In his 2014 article, Hugh Ross Twists The Bible To Fit Man’s Fallible Opinion, Ham did not really add anything new or substantial to the dialogue. It just seems to be a nasty little response to an interview that Ross has. It seems as though no matter which way Ross turns, Ken Ham is there to point the finger and to lodge accusations at him. Learning that the interviewer was impressed by Ross’s academic credentials, Ham wrote that Ross “loves the praise of men more than the praise of God.” I would just like to pose the question of how Ken Ham knows what Doctor Ross loves. It seems to me that any old earth creationist could be equally indicted by what Ken Ham has to say. So while out of one side of his mouth, he may say that they are saved, out of the other side of his mouth, he argues that they are scripture-twisters, compares them to Pharisees, damages the salvation message and discourages faith.
While I certainly respect the intellectual discourse, and promote his rebuttals of Ross’s work, I think that this article is just an act of frustration. It’s an attack on the (adopted) son, and Ken Ham owes Hugh Ross an apology.
What Do I Suggest? Some might have the impression that I am a progressive creationist as they read this, because I have defended Doctor Craig and Doctor Ross. But this article is not about the debate between young and old earth creation. It is about how we are going to treat our fellow brothers in Christ when we disagree. Are we able to have civil discourse, or must we misrepresent them without doing proper research, as Ham did with Doctor Craig? Must we follow them around and just look for reasons to attack and insult them, as Ham did with Doctor Ross?

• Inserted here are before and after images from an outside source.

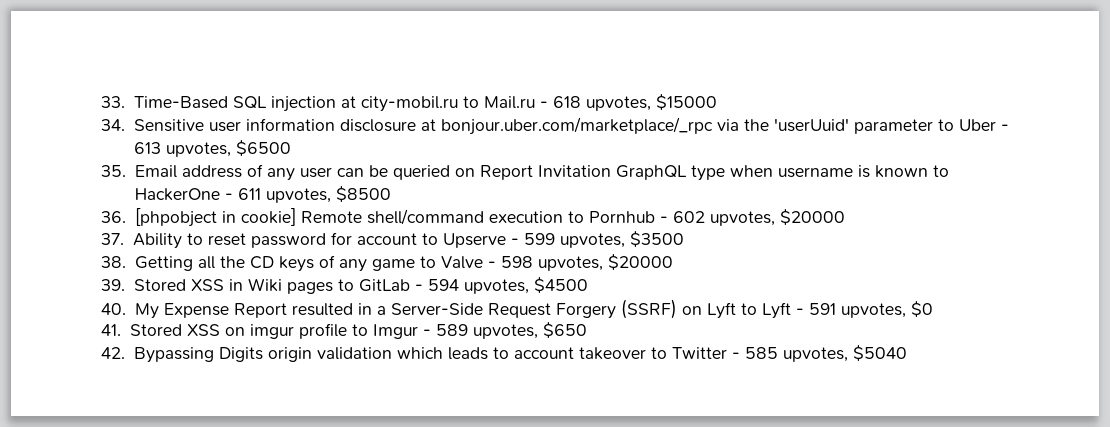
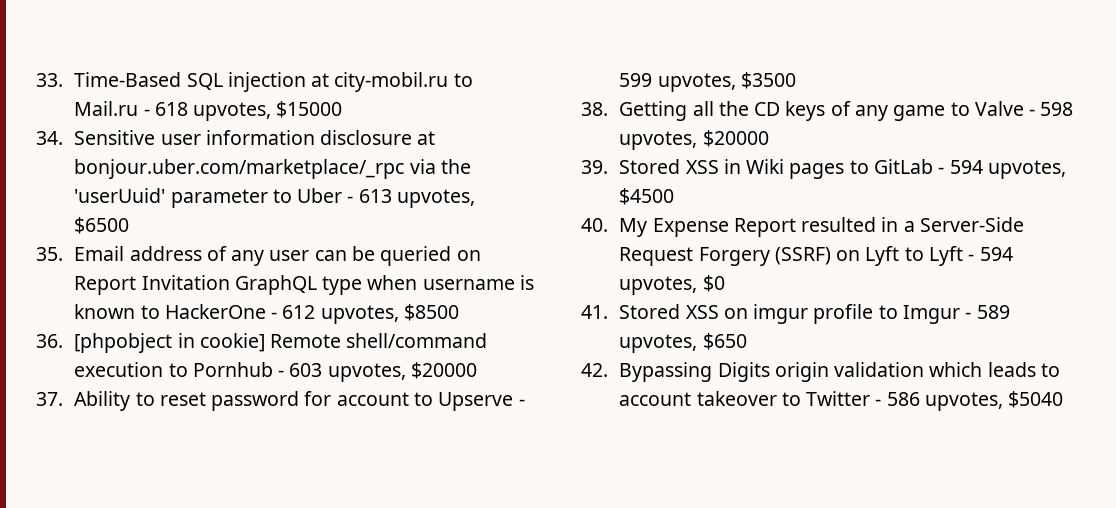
- 35. Email address of any user can be queried on Report Invitation GraphQL type when username is known to HackerOne - 611 upvotes, $8500
+ 35. Email address of any user can be queried on Report Invitation GraphQL type when username is known to HackerOne - 612 upvotes, $8500
- 36. [phpobject in cookie] Remote shell/command execution to Pornhub - 602 upvotes, $20000
+ 36. [phpobject in cookie] Remote shell/command execution to Pornhub - 603 upvotes, $20000
- 40. My Expense Report resulted in a Server-Side Request Forgery (SSRF) on Lyft to Lyft - 591 upvotes, $0
+ 40. My Expense Report resulted in a Server-Side Request Forgery (SSRF) on Lyft to Lyft - 594 upvotes, $0
- 42. Bypassing Digits origin validation which leads to account takeover to Twitter - 585 upvotes, $5040
+ 42. Bypassing Digits origin validation which leads to account takeover to Twitter - 586 upvotes, $5040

There are many scholarly posts on Answers In Genesis, and on most days, I would affirm their intellectual honesty and passion for pursuing truth and defending God’s word. But other pages read more like an opinion blog. Other pages read more like they are just being hateful. It’s an attack on the (adopted) son. Ken Ham needs to step back and ask what it is that he hopes to accomplish through his ministry. Does he want to malign brethren? Does he want to send the message that if you disagree with him, he is going to write nasty retorts of what you have to say, that do not advance the discussion one iota?
I think this is something that anybody could point out. If Doctor Hugh Ross behaved in the same way, I would point it out and write a similar article. Ken Ham and I agree about most things, and he has a lot of great material. But he does not handle disagreements with brethren in a mature manner.